Gespenster
Es spukt in Adolf Muschgs neuem Roman. Von Gespenstern erzählt er: Von flüchtigen wie den Achtundsechzigern, die einiges angerichtet, aber wenig ausgerichtet haben, von beharrlicheren wie dem Chef der Schweizerischen Volkspartei Christoph Blocher, der in der Schweiz umgeht und im Buch Moritz Schieß heißt. Von Johann Philipp Freiherr von Hohensax, einem Humanisten, der einmal den Codex Manesse besessen hat und 1596 durch eine Kopfwunde starb, und Caspar Horner, einem Astronomen aus der Zeit der Romantik. Es spukt, es klopft und schnalzt, Tische werden verrückt, Karrieren werden gemacht.
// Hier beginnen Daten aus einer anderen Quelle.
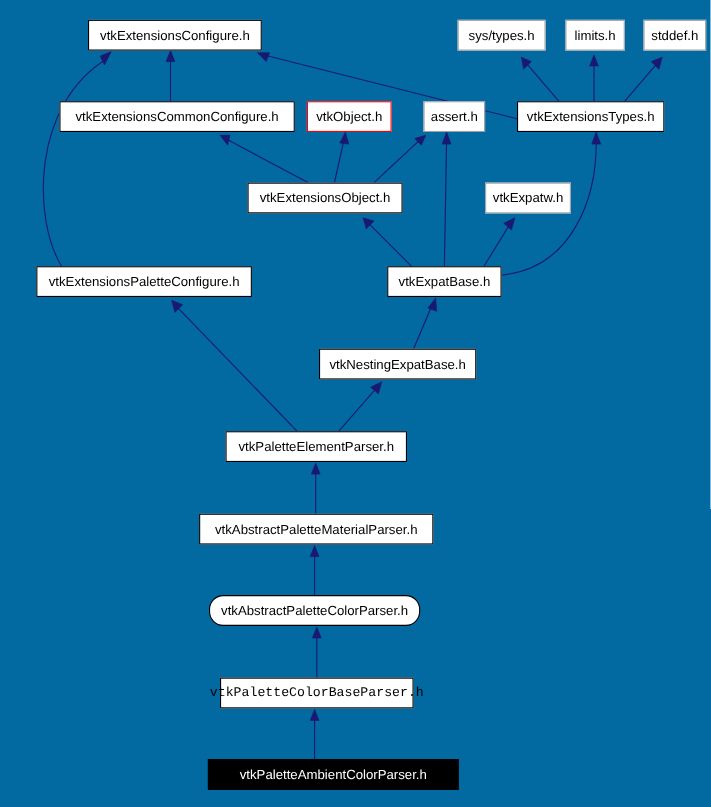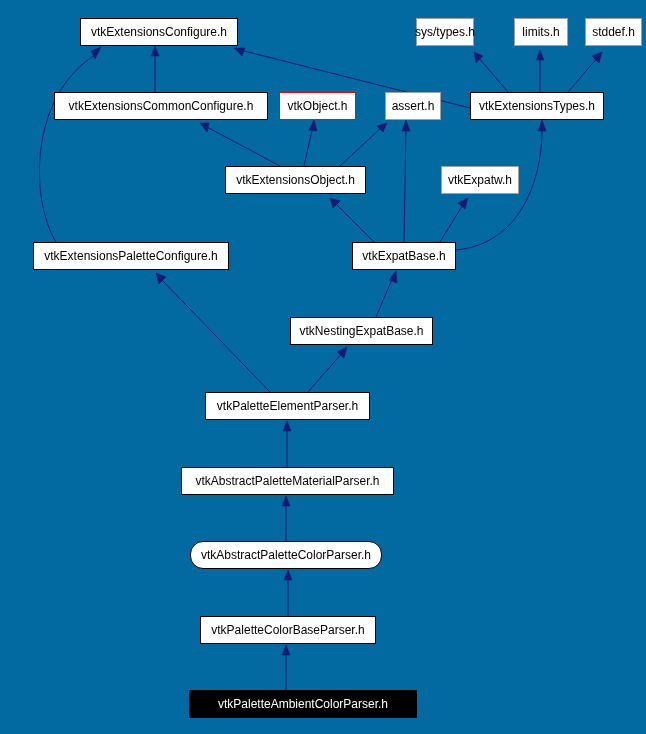"sys/types.h" div.node { width: 58px -> 80px }
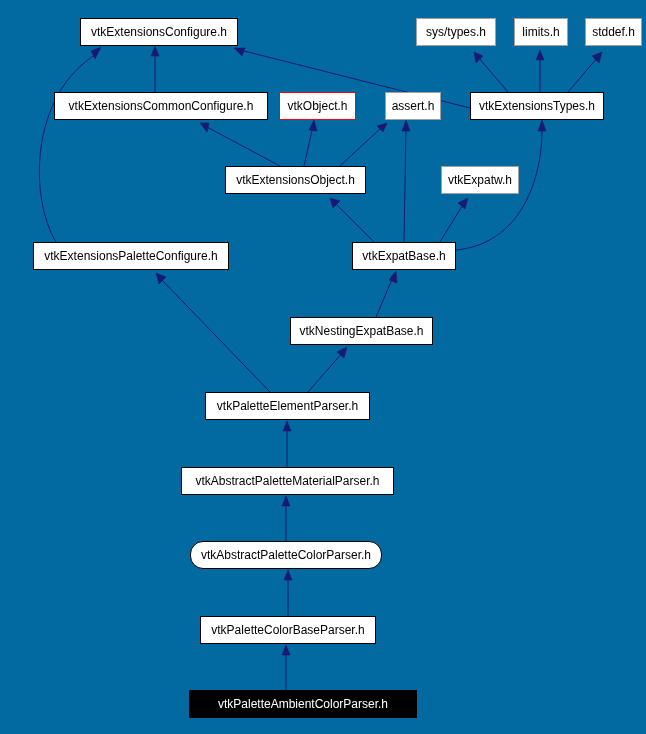"vtkPaletteColorBaseParser.h" div.node { font-family: none -> Liberation Mono, monospace }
Im Mittelpunkt dieses ausufernden Romans stehen drei Anwälte: Bankierssohn Jacques Schinz, Moritz Asser und Hubert Achermann. Und das Haus „Zum (!) eisernen Zeit“, in dem die Uhren nicht funktionieren. 1970 bekommen die drei Linken die obere Etage des Bürgerhauses zur Verfügung gestellt, damit sie dem Spuk, der schon die Frau des Besitzers vertrieben hat, ein Ende zu bereiten. Und sie haben Erfolg, finanziell und bei den Frauen. Und bei den Geistern, die sich ihrer bemächtigen: die Geister der Vergangenheit(en). Vor allem Hubert hat als ehemaliger Mönch und Theologe immer noch ein Ohr für sie. Sitzt manchmal stundenlang in Horners nicht fertiggestellten Sternwarte, einem Raum, der innen größer ist als von außen möglich scheint, und meditiert über Glück und die Unendlichkeit, über die „Grenze zwischen Innen und Außen“.